(Collected data entries)
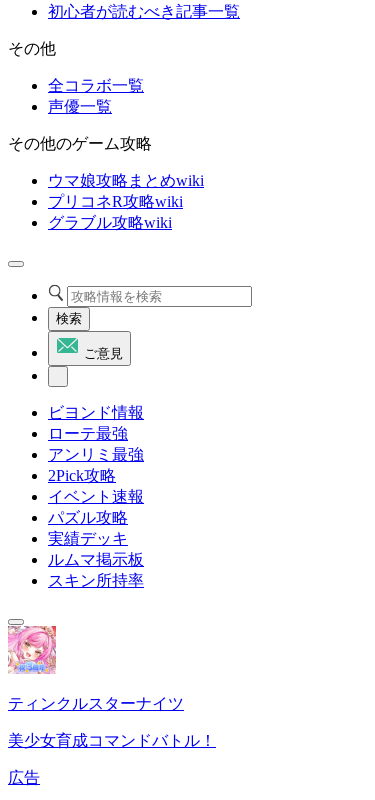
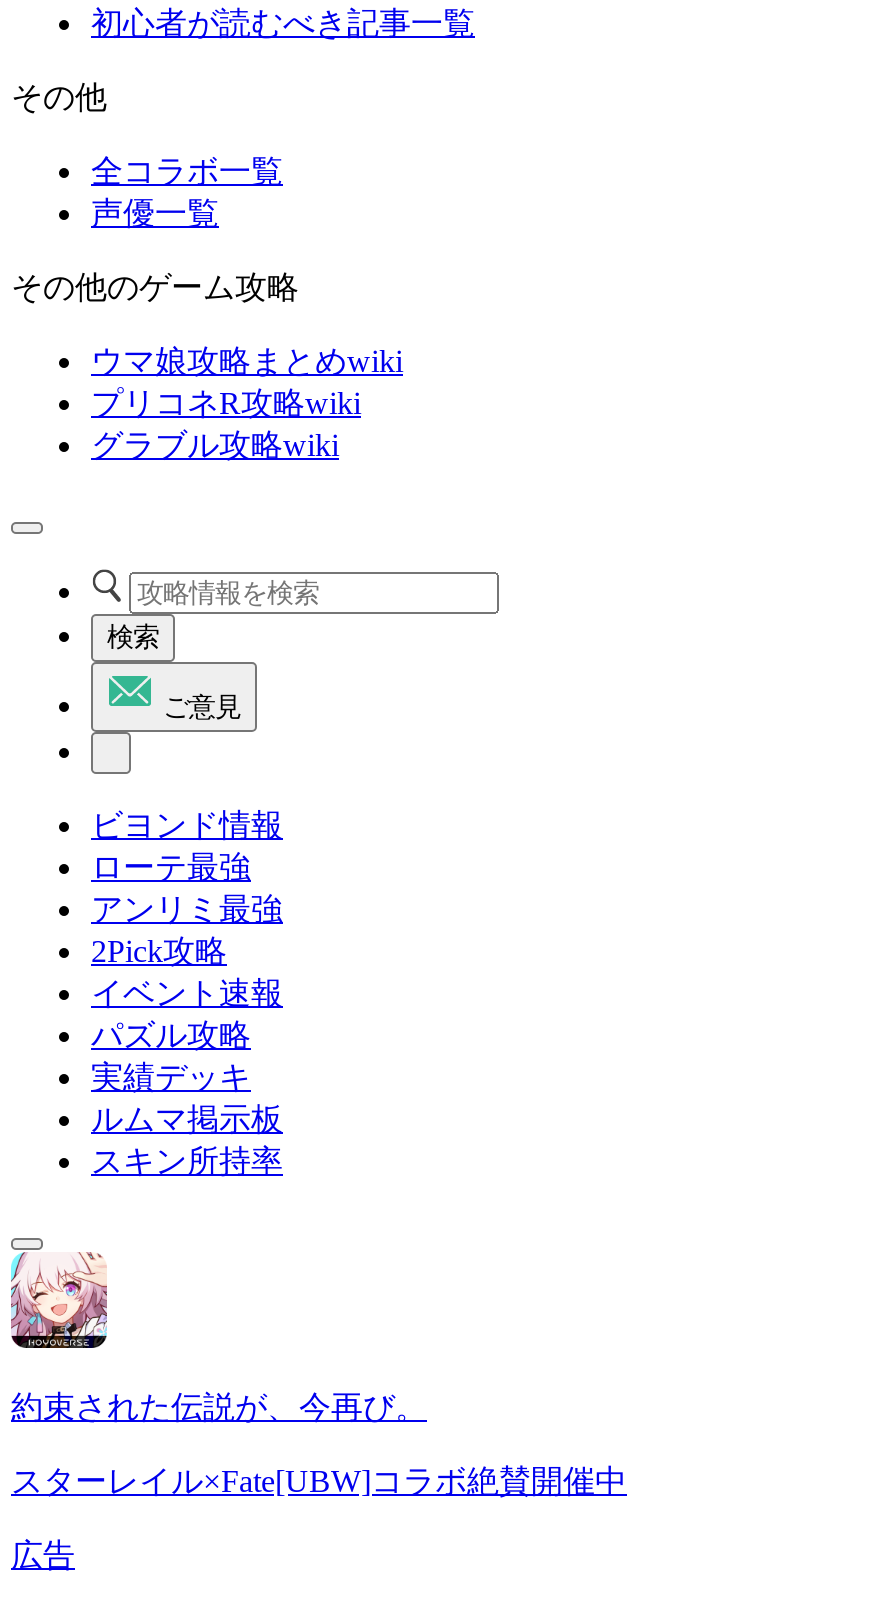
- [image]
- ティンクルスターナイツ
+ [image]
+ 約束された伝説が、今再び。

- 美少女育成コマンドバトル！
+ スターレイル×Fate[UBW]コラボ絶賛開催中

...

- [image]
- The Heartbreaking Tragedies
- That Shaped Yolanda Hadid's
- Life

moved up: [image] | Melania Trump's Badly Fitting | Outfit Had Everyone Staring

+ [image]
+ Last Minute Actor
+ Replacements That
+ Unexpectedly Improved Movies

• **Directions**
State, as a bare number, how many lines of the records above include "That".

• **Solution for this exercise**
2